Pior, houve um aumento nos casos desde a última vez mergulhou nos dados em outubro.
Bem, pelo menos temos um Kennedy encarregado do aparelho de saúde pública do país. Não sei muito sobre ele, mas tenho certeza de que tem opiniões razoáveis sobre vacinas.
3. As viagens aéreas continuam seguras, apesar da grande tragédia
Apenas nove dias depois de Trump ter retomado a Casa Branca, o país sofreu o pior acidente aéreo comercial em mais de uma década, quando um jacto da American Airlines e um helicóptero Black Hawk do Exército colidiram no ar perto do Aeroporto Nacional Ronald Reagan de Washington. Todas as 67 pessoas a bordo das duas aeronaves morreram.
O acidente foi seguido por meses de clipes virais nas redes sociais mostrando outras anormalidades e acidentes de jatos, como um teto desmoronando parcialmente em pleno vôo, um jato rolando na pista e manobras de vôo agressivas.
Mas apesar da tragédia e do crescente escrutínio da mídia, as viagens aéreas permaneceram muito seguras este ano, como Samuels notado em maio. Na verdade, no geral, foi ainda mais seguro do que nos anos anteriores.
No auge das viagens de verão, julho costuma ser o mês em que acontecem a maioria dos acidentes. Mas este mês de Julho esteve empatado com o terceiro menor número de acidentes desde 2000. Dito isto, Trump disparou centenas na Administração Federal de Aviação, por isso é possível que este recente recorde de segurança sofra uma reviravolta.
4. AI: Você sabe disso, você odeia e agora é todo nosso dinheiro
A inteligência artificial está degradando a arte e turbinando a desinformação, mas pelo menos é também um castelo de cartas financeiro do qual grande parte da economia depende neste momento.
Quão absurdo isso fica? Nvidia, que fabrica chips para IA, tem quase cinco vezes o valor do Walmart, o maior varejista do paísmas é puxa menos mais de um quinto da receita do Walmart.
Tudo isso fez com que os americanos encarassem a IA com mais ceticismo do que no passado recente.
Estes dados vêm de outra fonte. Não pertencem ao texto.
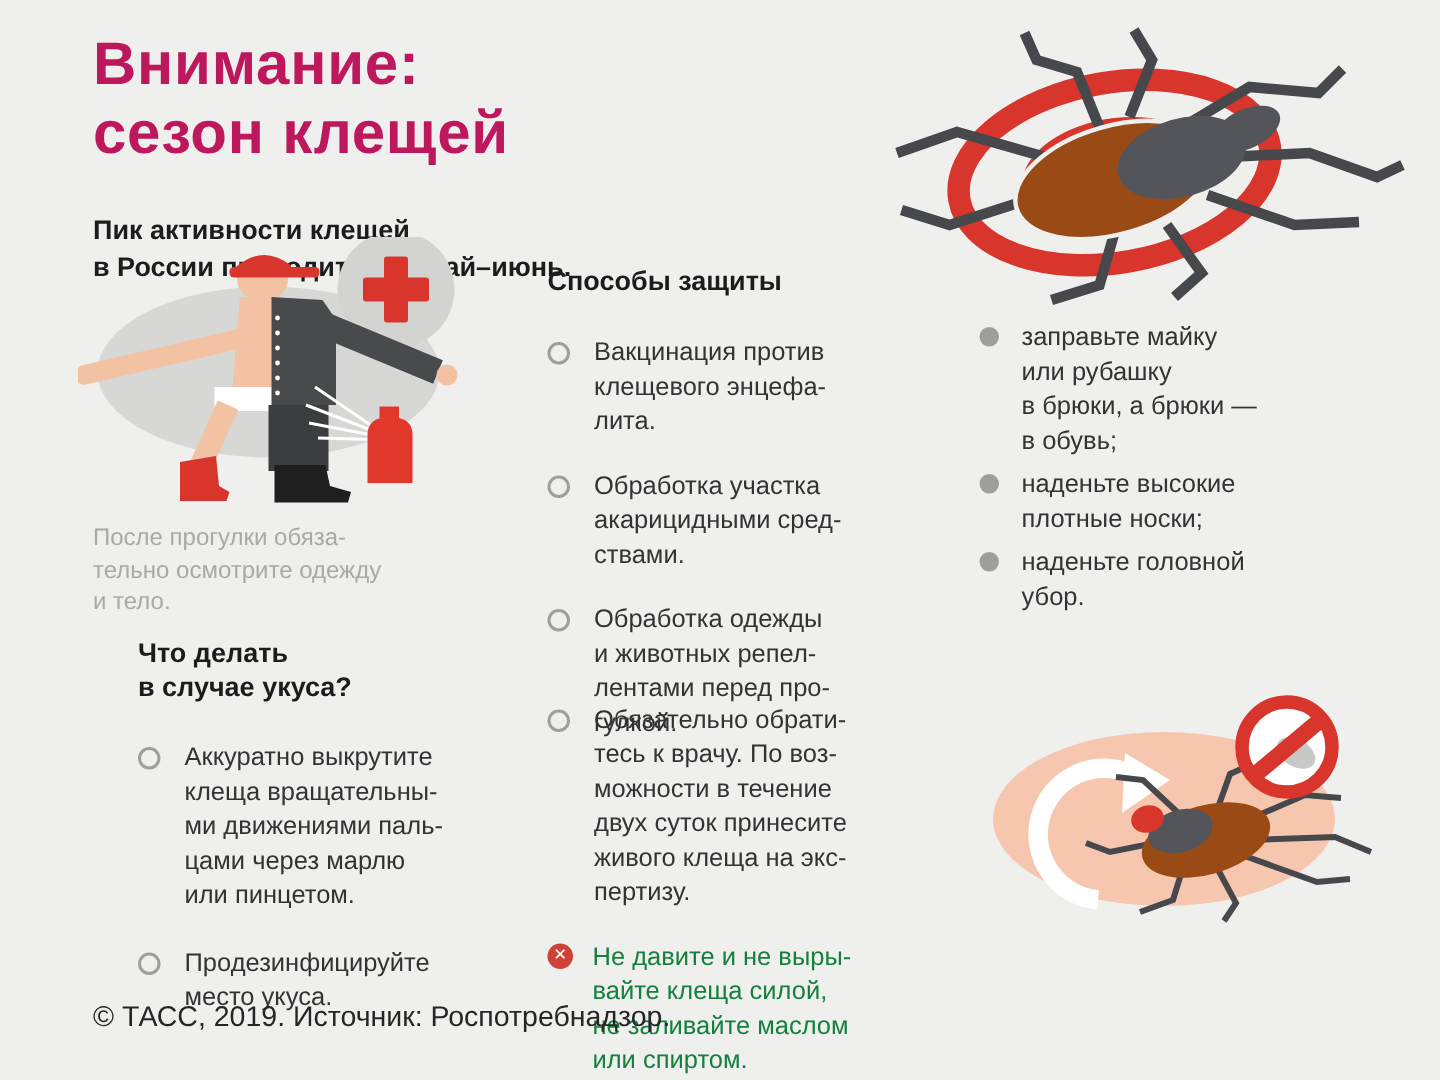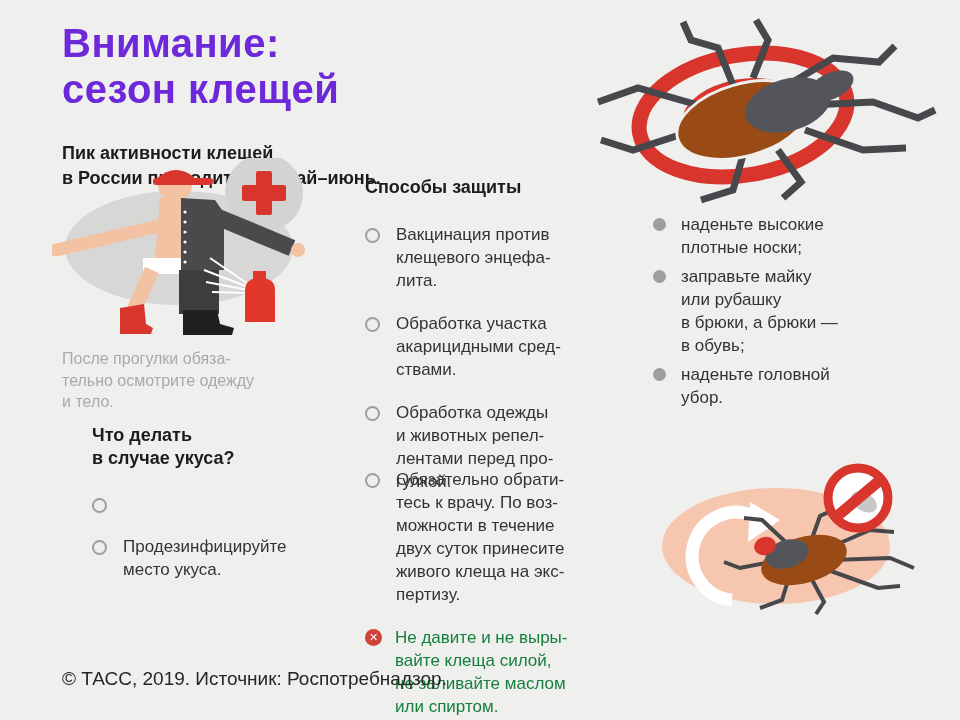"Внимание:" .title { color: #6d28d9 -> #be185d }
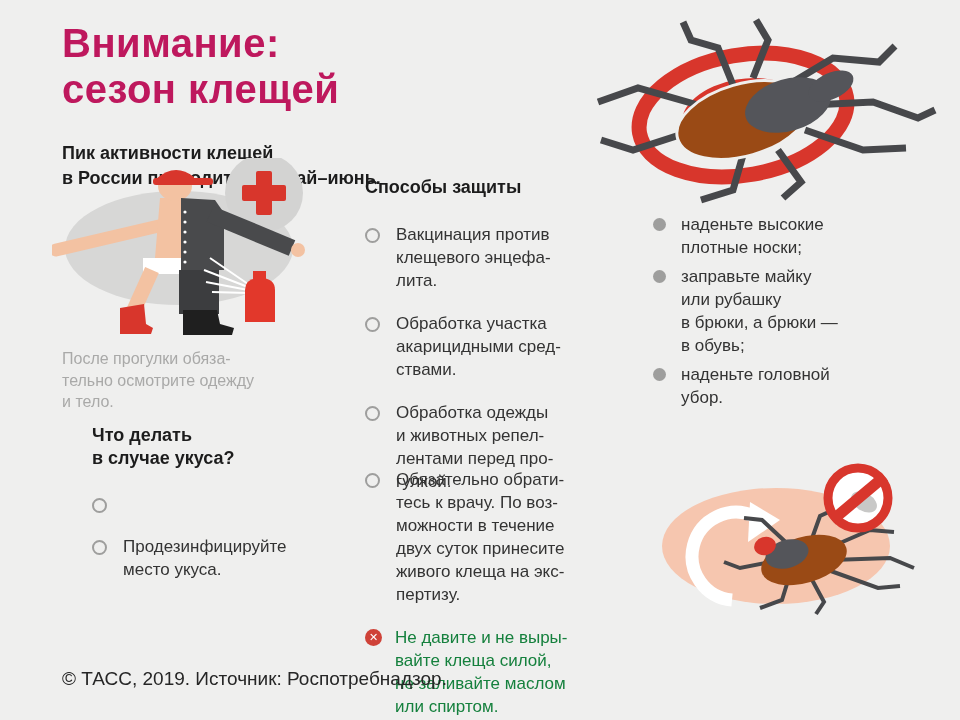"наденьте высокие" div.bullet-row { order: before "заправьте майку" -> after "заправьте майку" }
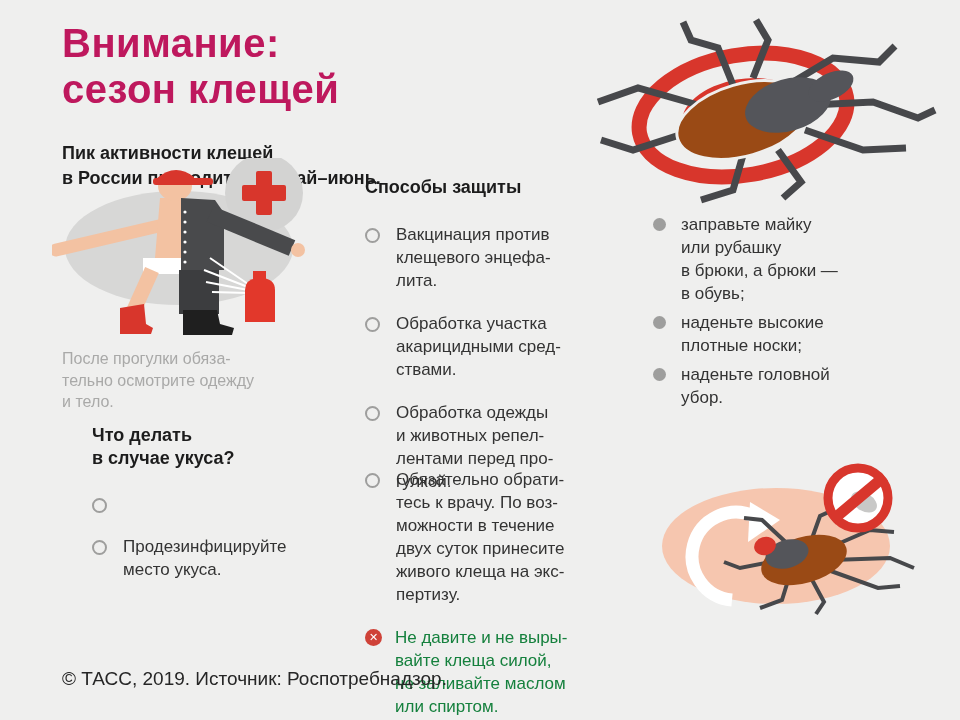"Аккуратно выкрутите" span.txt { html: none -> <span>Аккуратно выкрутите клеща вращательны- ми движениями паль- цами через марлю или пинцетом.</span> }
É surpreendente que brincando levianamente sobre demitir todos os trabalhadores humanos não é conquistar as pessoas.
5. Sede de sangue do estado vermelho
Como eu escreveu em agosto“Os estados republicanos gostam de matar seus prisioneiros e, com Donald Trump na Casa Branca, estão ainda mais ansiosos para acabar com a vida humana”.
A minha análise concluiu que o país estava no bom caminho para executar 40 pessoas encarceradas até ao final do ano, o que representa o número mais elevado desde 2012.
Mas isso foi em agosto e as coisas pioraram ainda mais desde então.
Em 18 de dezembro, Flórida morto Frank Athen Walls, que confessado ao assassinato de pelo menos cinco pessoas a partir dos 17 anos. Walls se tornou a 47ª execução do país este ano, o maior número desde 2009.